Exercise goal:
The entries below contain a line with "text-align: center ->" and a line with "html: none ->". Retype exactly everything from the first down to the second, both included, and nothing else.

Information supplied:
○ ○ ○ ○ ○ ○ ○
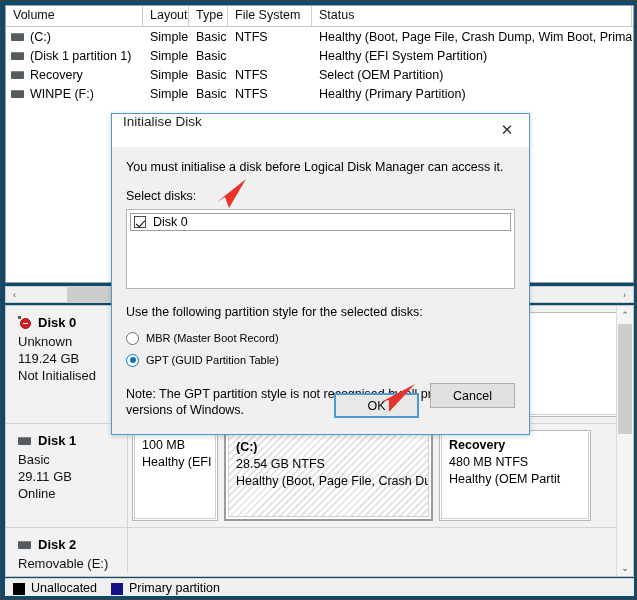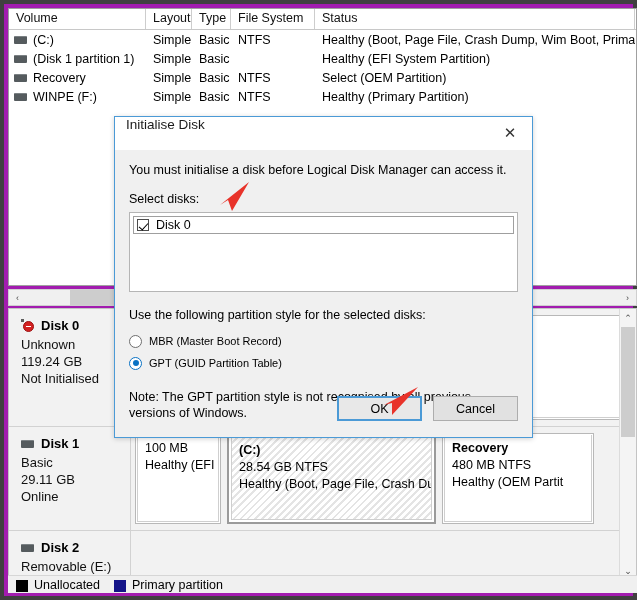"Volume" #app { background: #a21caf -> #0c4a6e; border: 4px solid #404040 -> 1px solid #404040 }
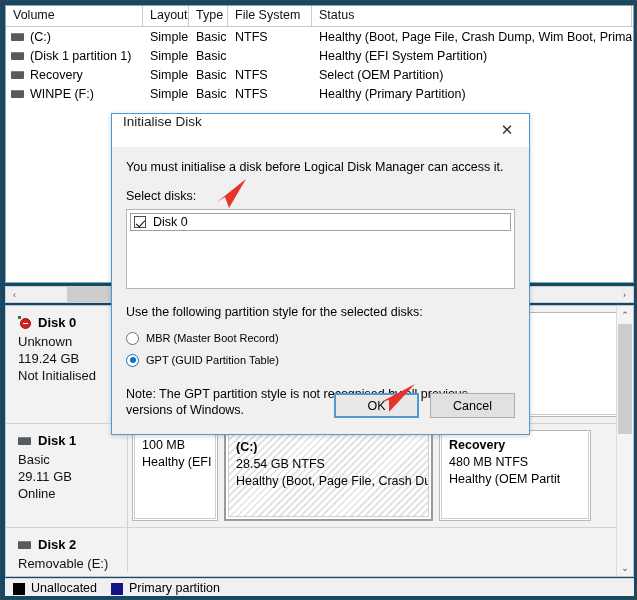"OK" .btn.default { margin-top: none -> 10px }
○ ○ ○ ○ ○ ○ ○
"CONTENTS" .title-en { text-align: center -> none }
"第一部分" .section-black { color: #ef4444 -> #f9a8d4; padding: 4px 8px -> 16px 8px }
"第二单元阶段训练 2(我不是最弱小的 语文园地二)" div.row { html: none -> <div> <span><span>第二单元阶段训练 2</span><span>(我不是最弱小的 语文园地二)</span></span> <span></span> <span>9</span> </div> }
○ ○ ○ ○ ○ ○ ○
Result:
"CONTENTS" .title-en { text-align: center -> none }
"第一部分" .section-black { color: #ef4444 -> #f9a8d4; padding: 4px 8px -> 16px 8px }
"第二单元阶段训练 2(我不是最弱小的 语文园地二)" div.row { html: none -> <div> <span><span>第二单元阶段训练 2</span><span>(我不是最弱小的 语文园地二)</span></span> <span></span> <span>9</span> </div> }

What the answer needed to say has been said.